The history of conversational interfaces starts a long time ago. They are slowly but steadily reaching homes all around the world. Amazon had sold 100 million Alexa devices by January 2019 and the numbers only rose through the year. For iPhone users this kind of interaction was not new. iOS has Siri since 2011 and many of us had already interacted with conversational interfaces even before. Remember Clippy, a feature of Microsoft Office back in the 90s? But did you know that the history of conversational interfaces begins in the Middle Ages?
For conversational interfaces to exist, technologies like natural language understanding or voice generation have gone through a long journey to get to a quality and a speed that makes seamless interaction possible.
The Year 1000
The pope Silvester II, in the year 1000, claimed he had built a machine that could answer questions randomly with yes or no. This is a fascinating character. Originally known as Gerbert of Aurillac, he was the first pope as is described in Wikipedia as a humanist before humanism. He was the first to introduce in Europe the decimal numeral system using Hindu-Arabic numerals. Legends said that the power and intelligence of this pope, and particularly his capacity to create his talking machine, came from an alliance with the devil himself.
Ramon Llull, a referent for conversational interfaces and artificial intelligence
Ramón Llull, who lived in the 1200s, dreamed of a machine that could answer questions about the Universe. He believed that this machine could even prove the existence of God. This is one of the first depictions of what we call today Artificial Intelligence in literature. A person could input a series of rules and the machine would make logical operations to answer questions.

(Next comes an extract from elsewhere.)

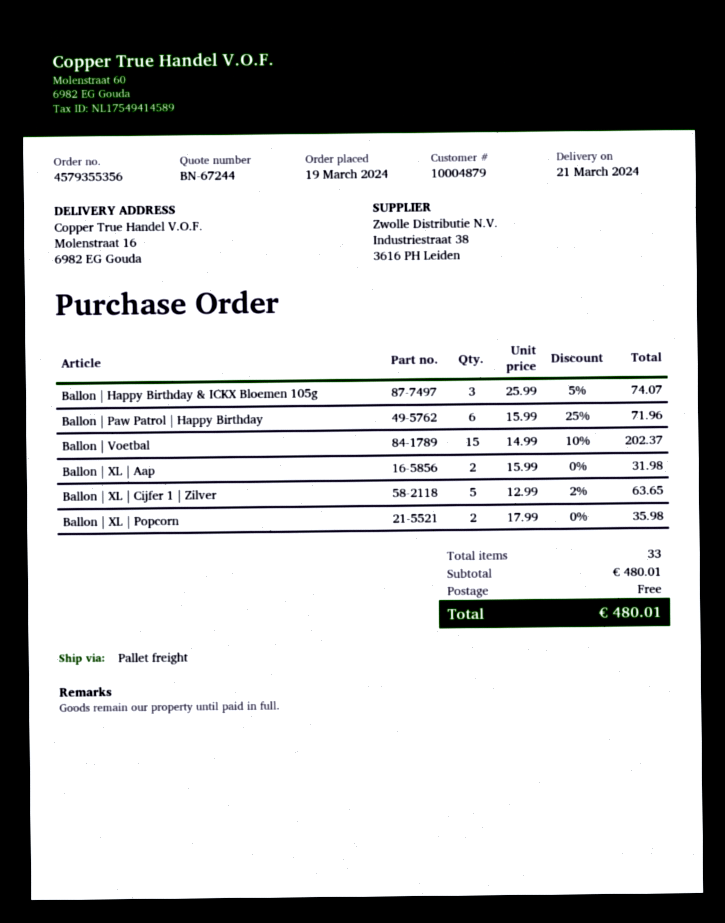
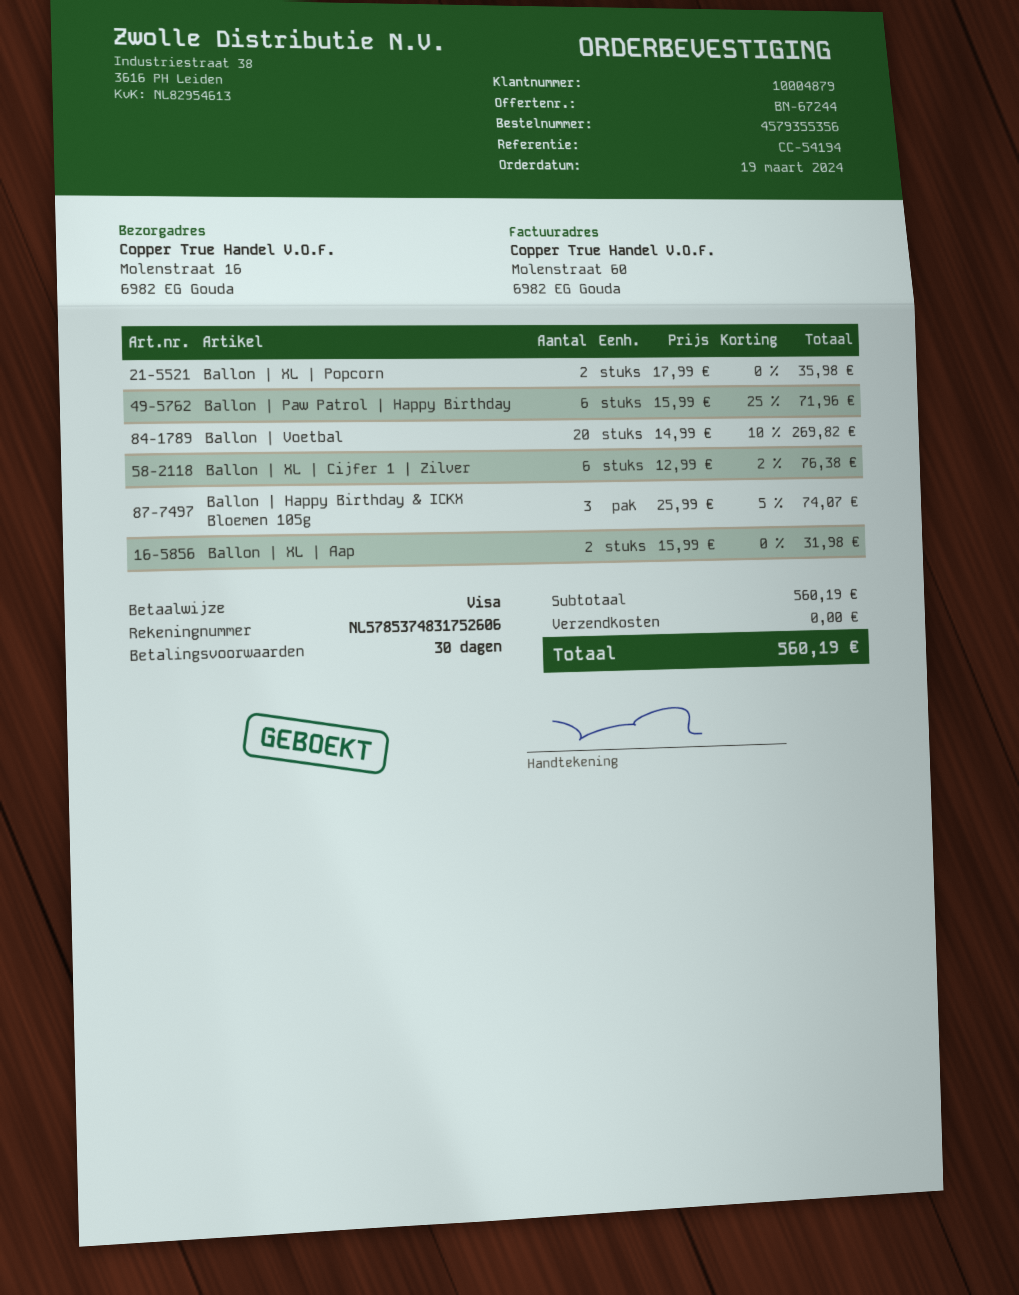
Ballon | Voetbal: 15 x 14.99 - 10% = 202.37 -> 20 x 14.99 - 10% = 269.82
Ballon | XL | Cijfer 1 | Zilver: 5 x 12.99 - 2% = 63.65 -> 6 x 12.99 - 2% = 76.38
subtotal: 480.01 -> 560.19
total: 480.01 -> 560.19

Conversational interfaces in the XII and XIII Century: Talking heads
Robert Grosseteste was another religious man who had made advances in logic. He even tried his chances at proving the holy trinity. He built, in the XII Century, a talking head made out of Bronze. In the XIII Century, Roger Bacon and Albert The Great tried building machines that resembled heads and could speak. Albert The Great even claimed his creation could predict the future! Thomas of Aquinas destroyed the machine to protect his friend. People considered these creations wizardry, not technology.

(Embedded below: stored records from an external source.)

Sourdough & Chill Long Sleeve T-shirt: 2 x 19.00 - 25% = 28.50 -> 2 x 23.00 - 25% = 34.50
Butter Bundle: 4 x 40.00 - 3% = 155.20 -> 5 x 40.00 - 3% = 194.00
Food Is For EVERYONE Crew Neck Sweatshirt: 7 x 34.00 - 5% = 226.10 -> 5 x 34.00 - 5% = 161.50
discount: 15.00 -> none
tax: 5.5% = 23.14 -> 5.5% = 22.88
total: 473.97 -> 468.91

The enchanted head of The Quixote
Don Quixote, a book first published by Miguel de Cervantes in 1605, featured on of these talking heads. Chapter 62 of The Quixote talks about an enchanted head that can answer to questions whispered into its ear. This artifact relied on a person that, sitting in another room, could hear the questions and answer them. In Cervantes’ book, Quixote is tricked by this fake machine.
Conversational interfaces in the XVII Century: Misurgia Universalis, Descartes
The history of conversational interfaces is plagued with interesting characters. In 1650 Athanasius Kircher wrote Misurgia Universalis a book that explained how to create a human-resembling head that was able not only to produce sounds, but also to move its eyes and mouth. A few years later, in 1662, Descartes was studying and wrote about machines that could move on their own. He wrote “I suppose the human body to be just a statue or a machine made of earth… we see clocks, artificial fountains, mills, and other similar machines which, even though they’re only made by men, have the power to move of their own accord in many ways”. This inspired Athanasius Kircher to take over his studies and he writes, in 1673, his book Phonurgia Nova.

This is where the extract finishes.